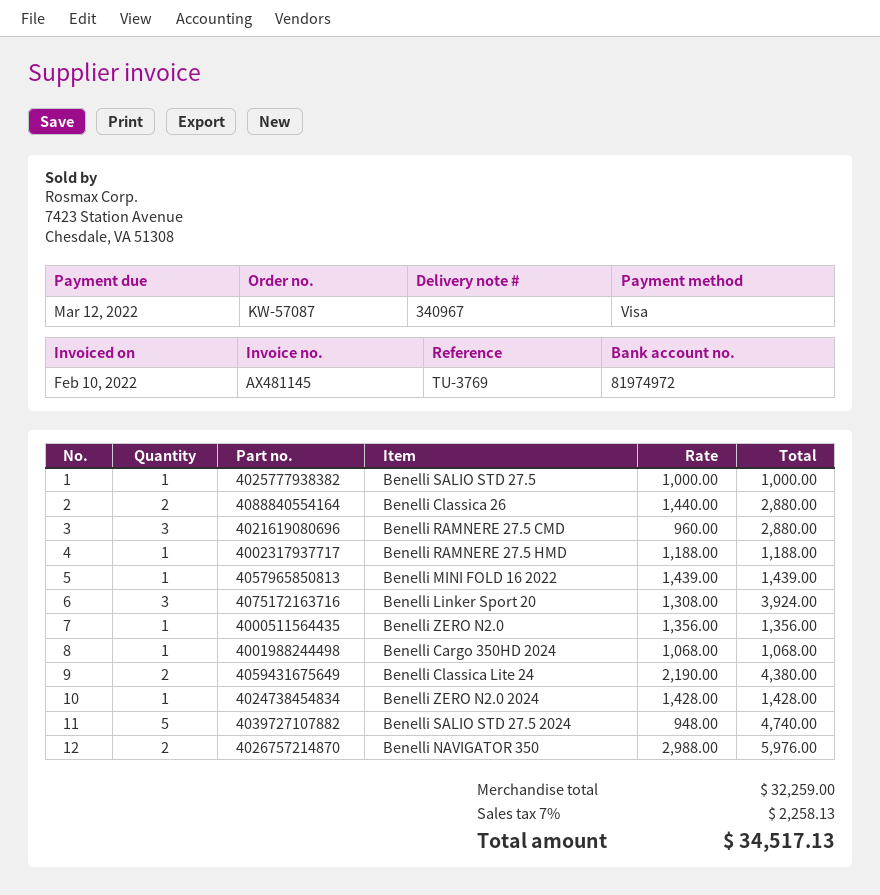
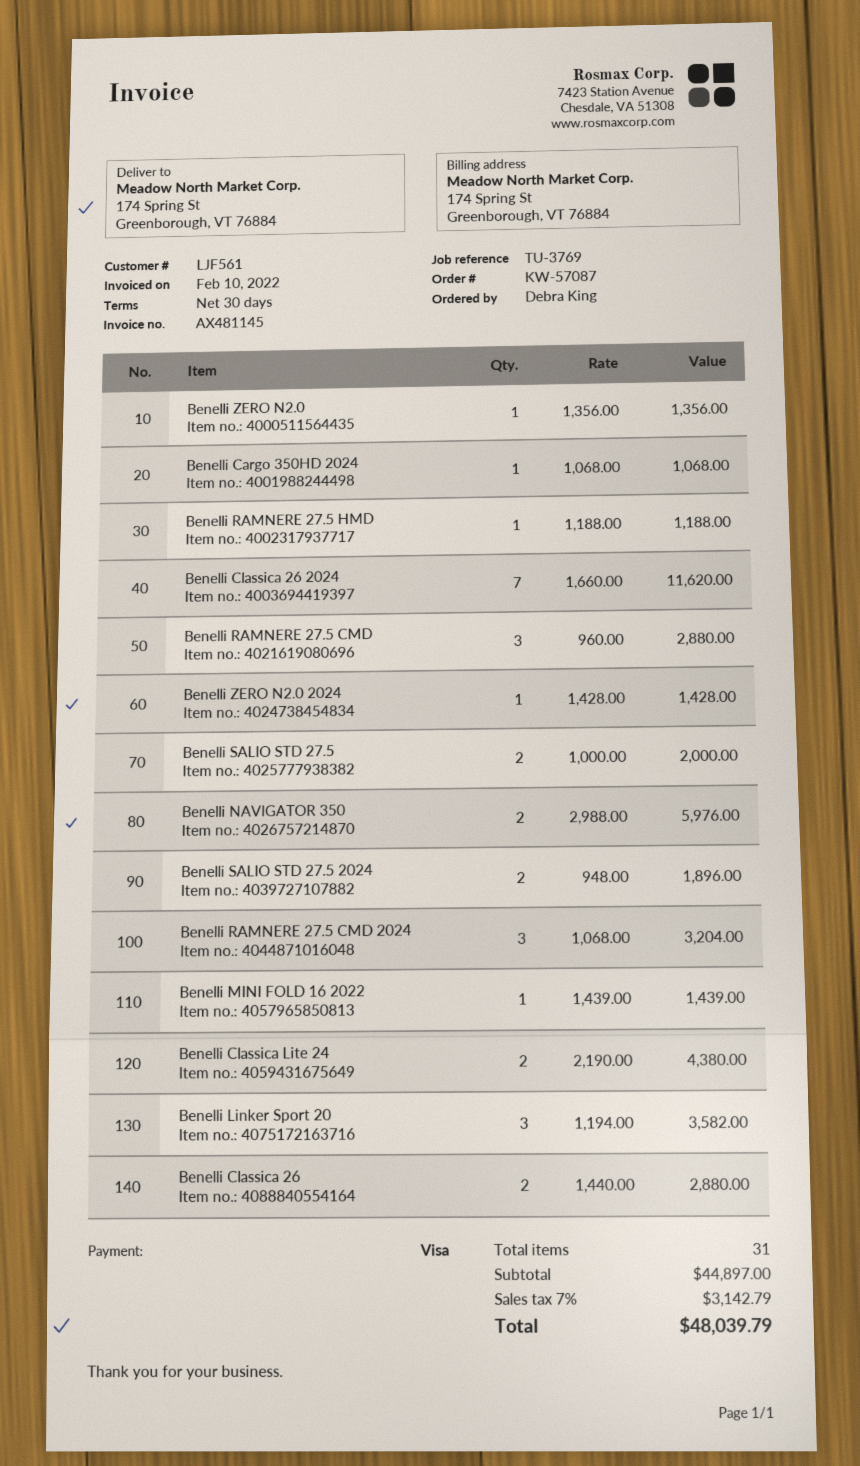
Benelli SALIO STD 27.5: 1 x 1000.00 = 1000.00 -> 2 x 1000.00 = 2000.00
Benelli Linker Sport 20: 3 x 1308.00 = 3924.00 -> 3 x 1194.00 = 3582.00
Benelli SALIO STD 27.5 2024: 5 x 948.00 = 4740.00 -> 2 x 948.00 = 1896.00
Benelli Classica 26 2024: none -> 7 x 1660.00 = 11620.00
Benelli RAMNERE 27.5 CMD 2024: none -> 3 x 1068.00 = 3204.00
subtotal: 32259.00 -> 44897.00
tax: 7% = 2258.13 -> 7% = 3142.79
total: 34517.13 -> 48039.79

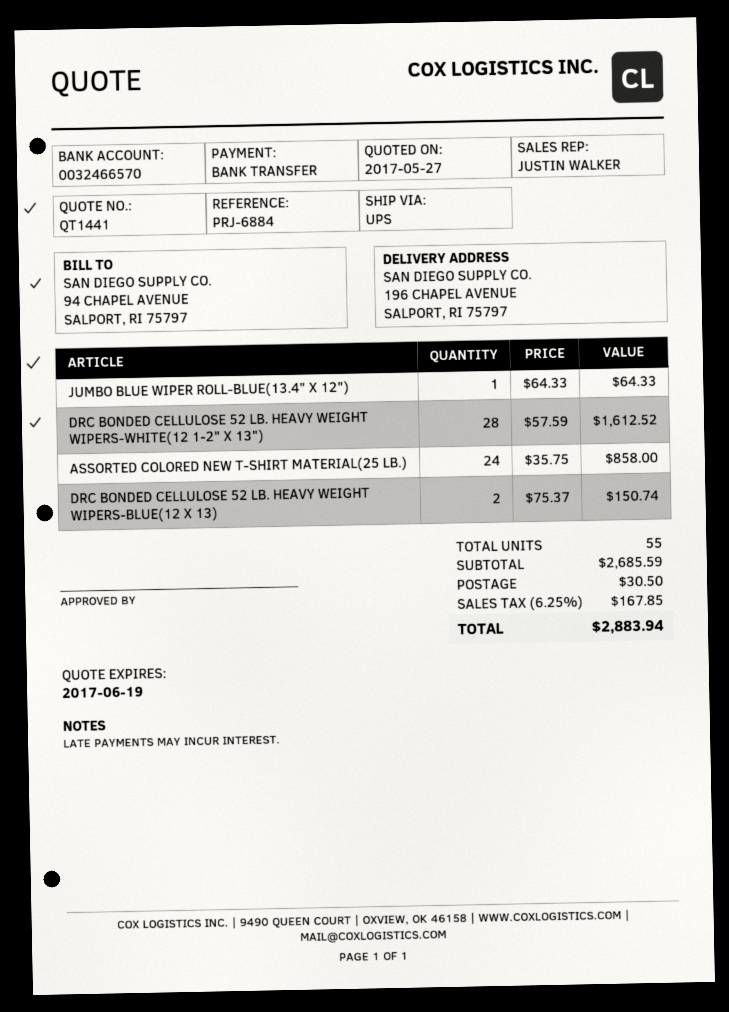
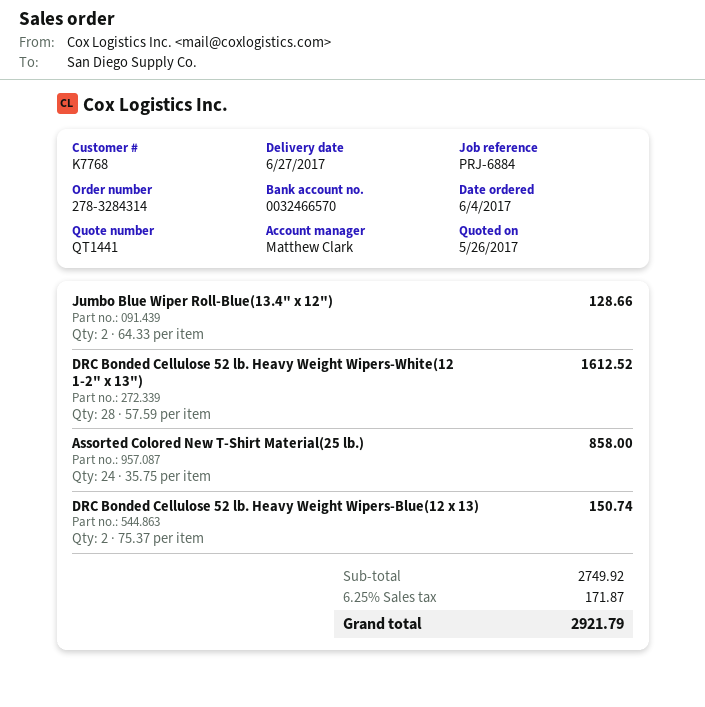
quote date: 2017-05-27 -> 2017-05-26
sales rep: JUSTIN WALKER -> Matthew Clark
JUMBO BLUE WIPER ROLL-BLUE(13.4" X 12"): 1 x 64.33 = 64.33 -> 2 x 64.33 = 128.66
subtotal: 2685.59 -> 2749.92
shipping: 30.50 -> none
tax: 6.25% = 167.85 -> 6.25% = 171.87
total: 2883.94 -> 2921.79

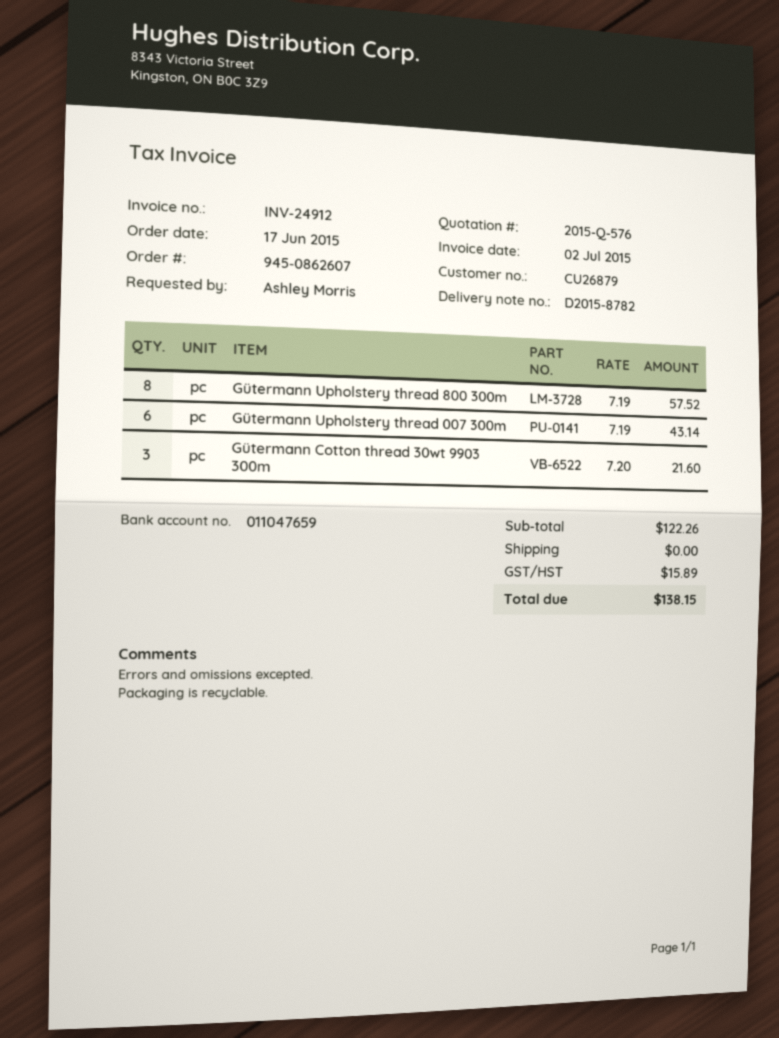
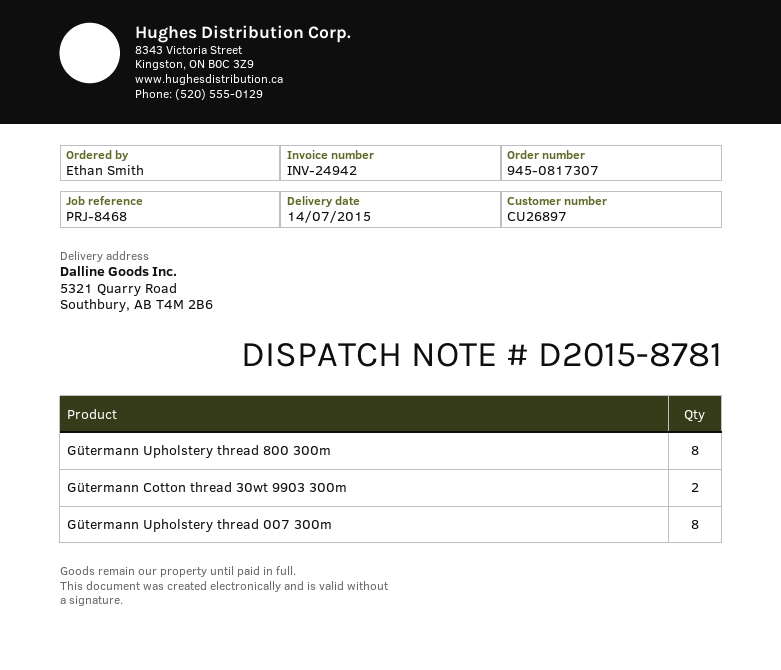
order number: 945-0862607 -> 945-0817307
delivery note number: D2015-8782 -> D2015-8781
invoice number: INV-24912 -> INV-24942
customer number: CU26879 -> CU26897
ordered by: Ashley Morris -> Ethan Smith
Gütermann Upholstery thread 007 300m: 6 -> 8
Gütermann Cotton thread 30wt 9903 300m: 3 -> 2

═══

What you output must match the data exactly, apart from the pictures, which are left out.

Benelli SALIO STD 27.5: 1 x 1000.00 = 1000.00 -> 2 x 1000.00 = 2000.00
Benelli Linker Sport 20: 3 x 1308.00 = 3924.00 -> 3 x 1194.00 = 3582.00
Benelli SALIO STD 27.5 2024: 5 x 948.00 = 4740.00 -> 2 x 948.00 = 1896.00
Benelli Classica 26 2024: none -> 7 x 1660.00 = 11620.00
Benelli RAMNERE 27.5 CMD 2024: none -> 3 x 1068.00 = 3204.00
subtotal: 32259.00 -> 44897.00
tax: 7% = 2258.13 -> 7% = 3142.79
total: 34517.13 -> 48039.79

quote date: 2017-05-27 -> 2017-05-26
sales rep: JUSTIN WALKER -> Matthew Clark
JUMBO BLUE WIPER ROLL-BLUE(13.4" X 12"): 1 x 64.33 = 64.33 -> 2 x 64.33 = 128.66
subtotal: 2685.59 -> 2749.92
shipping: 30.50 -> none
tax: 6.25% = 167.85 -> 6.25% = 171.87
total: 2883.94 -> 2921.79

order number: 945-0862607 -> 945-0817307
delivery note number: D2015-8782 -> D2015-8781
invoice number: INV-24912 -> INV-24942
customer number: CU26879 -> CU26897
ordered by: Ashley Morris -> Ethan Smith
Gütermann Upholstery thread 007 300m: 6 -> 8
Gütermann Cotton thread 30wt 9903 300m: 3 -> 2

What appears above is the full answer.